Пожалуй, нет для войска большего воодушевления и лучшего подъёма боевого духа, чем разгром врага. После битвы при Мацеёвице корпус Ферзена, не тратя время на отдых, продолжил путь на соединение с Суворовым. Вигель почти не чувствовал усталости, когда они наконец-то подошли к Станиславову, где их приветствовали русские полки, прошедшие сотни вёрст за великим полководцем. У Вигеля даже слёзы выступили, когда он увидел своих, словно из дальних странствий вернулся в Россию-матушку. Только солдаты знают всю радость встречи при соединении боевых частей. На суровых лицах расцветают улыбки, в сердцах становится тепло от крепких дружеских объятий, у костров под походную кашу звучат песни, солдатские байки и взрывы хохота. Про бегство врага слушать — одно удовольствие. Пехотинцам Суворова и пехотинцам из корпуса Ферзена было чем поделиться. Как обычно нашлись рассказчики-балагуры, умеющие приукрасить поражение противника острым словцом, и солдаты гоготали, хлопая себя по бокам. Но веселье быстро сошло на нет, когда начали поминать погибших товарищей. Потом заговорили о кровавой заутрене Страстного четверга, и лица снова посуровели. Тем, кто пришёл с Ферзеном, было что рассказать. Вигеля несколько раз заставили в подробностях вспоминать о том дне, когда ему удалось вырваться из Варшавы. Он снова и снова проходил через этот кошмар, видел на улицах растерзанных офицеров, перед глазами проносились искажённые ненавистью лица. Слушатели бросали тихие реплики сквозь стиснутые зубы, и в их словах не было жалости и пощады к тем, кто убивал безоружных товарищей. Ночь опустилась на Станиславов, но солдаты до самого утра не ложились спать, и командиры их не трогали, понимая, как им важно наговориться перед грядущими совместными боями.

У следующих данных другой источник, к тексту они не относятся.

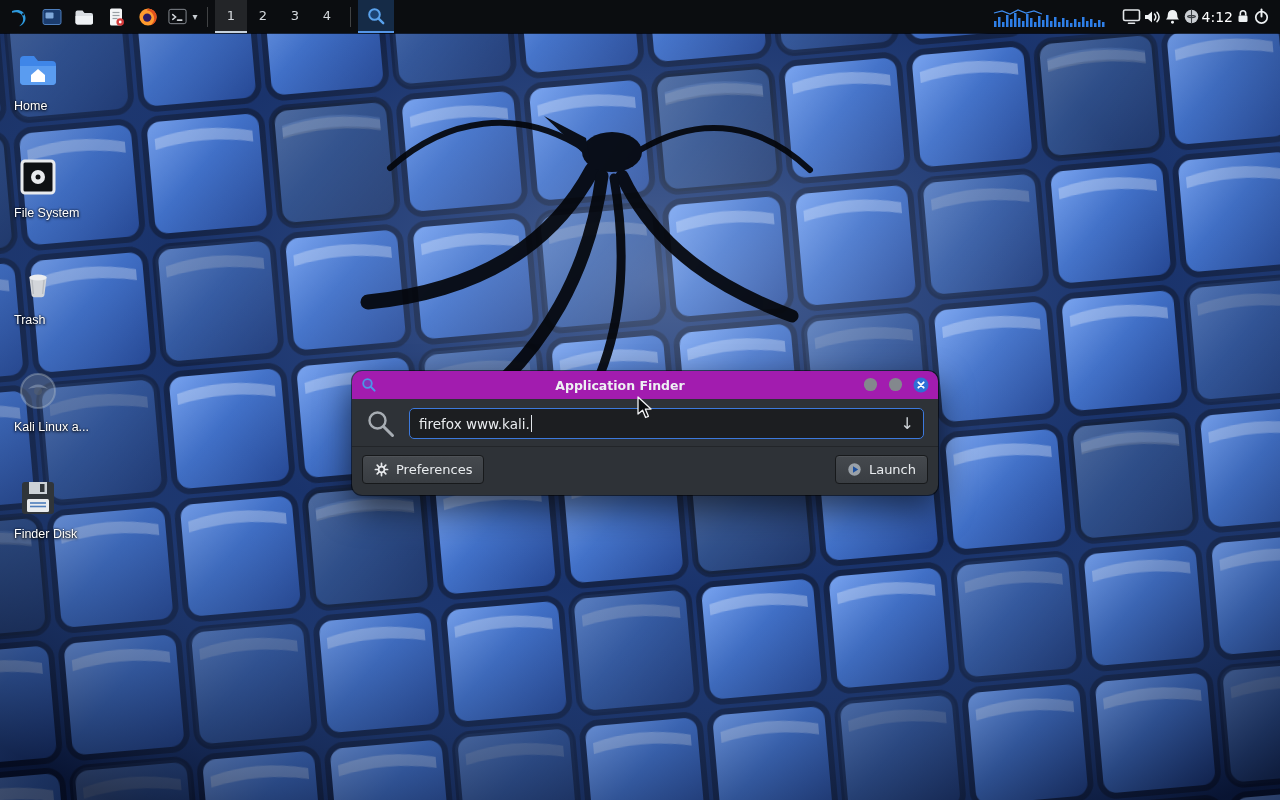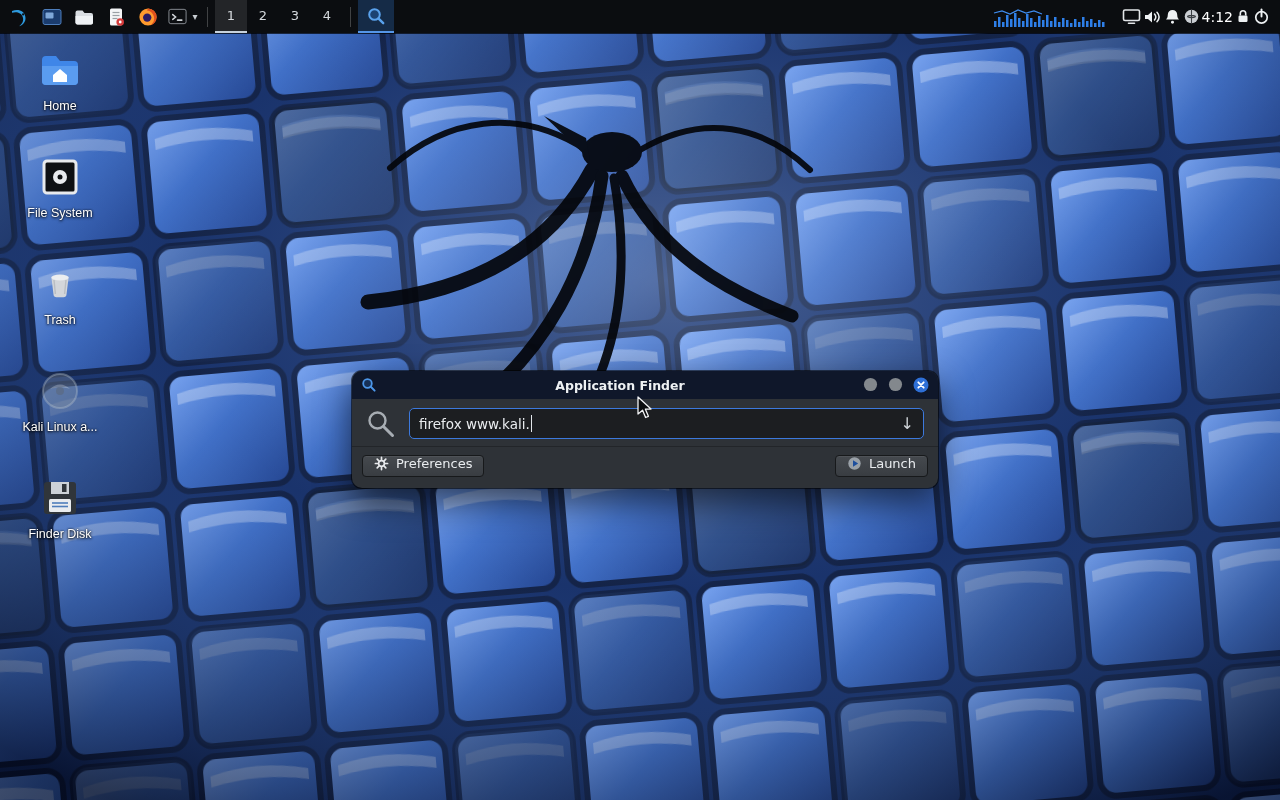--- a/index.html
+++ b/index.html
@@ -33,7 +33,7 @@
   
   .desktop-icons { position: absolute; left: 14px; top: 46px; display: flex; flex-direction: column;
     gap: 19px; z-index: 5; }
-  .dicon { width: 92px; height: 88px; display: flex; flex-direction: column; align-items: center;
+  .dicon { width: 92px; height: 88px; display: flex; flex-direction: column; align-items: flex-start;
     justify-content: flex-start; gap: 5px; background: none; border: none; cursor: pointer; }
   .dicon svg { width: 48px; height: 48px; display: block; }
   .dicon .lbl { color: #fff; font-size: 12.5px; font-family: inherit; white-space: nowrap;

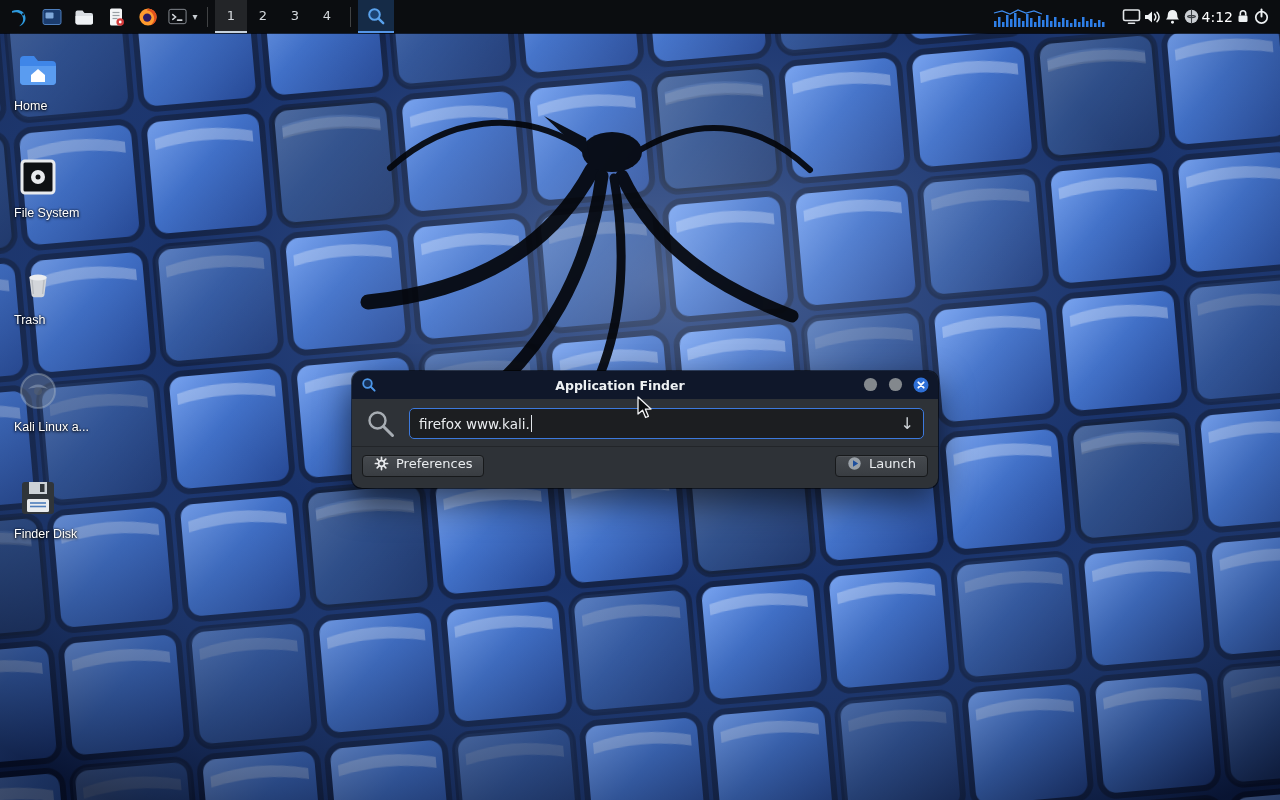--- a/index.html
+++ b/index.html
@@ -43,7 +43,7 @@
   .finder { position: absolute; left: 352px; top: 371px; width: 586px; background: #2e3237;
     border-radius: 10px; box-shadow: 0 14px 34px rgba(0,0,0,.6), 0 0 0 1px rgba(0,0,0,.55);
     z-index: 20; overflow: hidden; }
-  .fin-title { height: 28px; display: flex; align-items: center; padding: 8px 9px; background: #0f172a; gap: 6px; }
+  .fin-title { height: 28px; display: flex; align-items: center; padding: 8px 9px; background: #a21caf; gap: 6px; }
   .fin-title .ttext { flex: 1; text-align: center; color: #eef1f3; font-size: 12.5px; font-weight: bold; }
   .win-controls { display: flex; gap: 9px; align-items: center; }
   .wc { width: 16px; height: 16px; border: none; background: none; padding: 0; cursor: pointer; display: flex; }

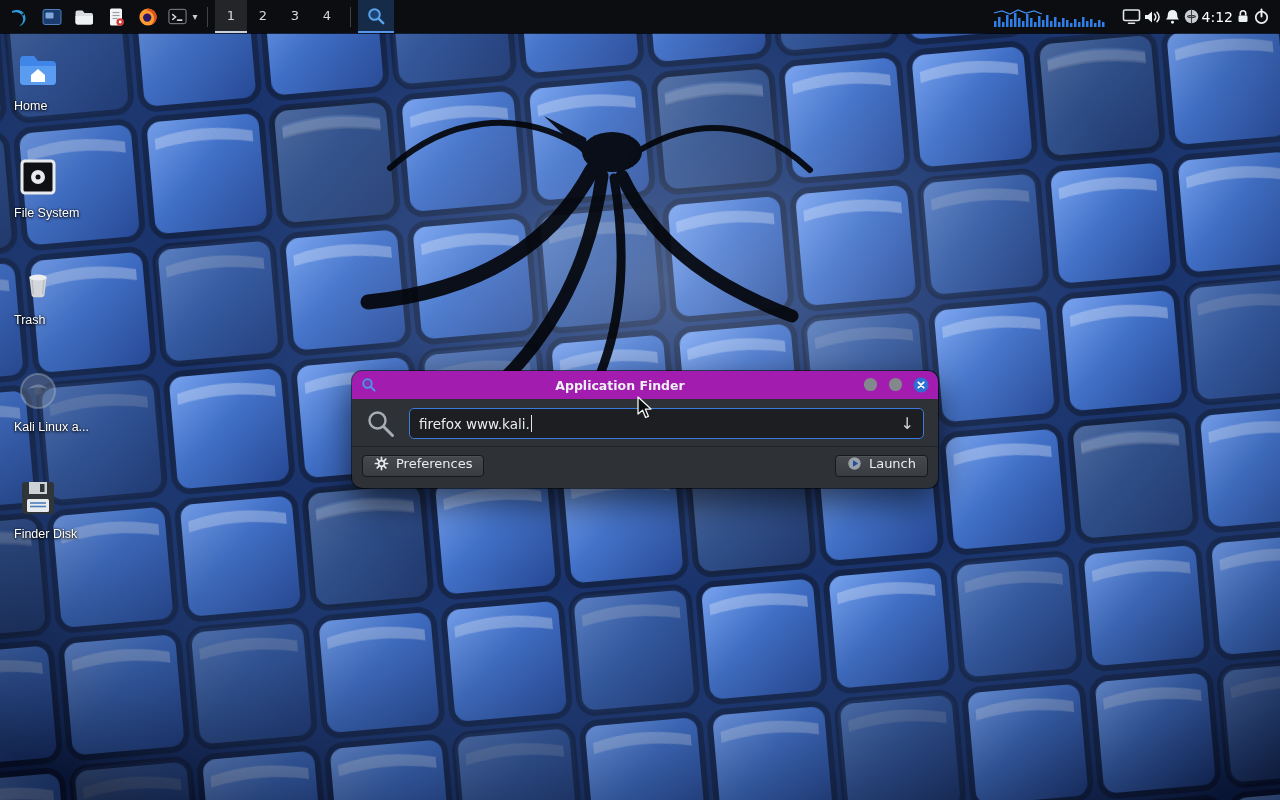--- a/index.html
+++ b/index.html
@@ -57,7 +57,7 @@
     font-family: inherit; line-height: 1; }
 
   .fin-actions { display: flex; align-items: center; padding: 8px 10px 11px; border-top: 1px solid rgba(0,0,0,.25); }
-  .btn { display: inline-flex; align-items: flex-start; gap: 7px; height: 22px; padding: 0 11px;
+  .btn { display: inline-flex; align-items: center; gap: 7px; height: 29px; padding: 0 11px;
     background: linear-gradient(#45494e, #393d42); border: 1px solid #17191b; border-radius: 4px;
     color: #e9ecef; font-size: 13px; font-family: inherit; cursor: pointer;
     box-shadow: inset 0 1px 0 rgba(255,255,255,.06); }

Ночи в середине октября уже стояли холодные. Под утро Громов, задремавший у костра, замёрз и больше заснуть не смог. Дождавшись серого рассвета, он оседлал Звёздочку и медленно двинулся по лагерю, всматриваясь в лица сидящих у костров. Он знал, что с Ферзеном прибыли те, кто смог вырваться в апреле из Варшавы, и надеялся встретить уцелевших друзей или кого-то, кому известна их судьба. Вигеля Алексей узнал не сразу. Он проехал мимо со спины друга и остановился, услышав голос, показавшийся ему знакомым.

— Вигель?

— Алёшка!

Вигель обернулся, вскочил, и в следующую секунду оба сжимали друг друга в объятиях.

— Живой, чертяка!

— Алёшка, как я рад! Ты-то здесь откуда? Уехал тогда, не сказав ни слова… Где был-то?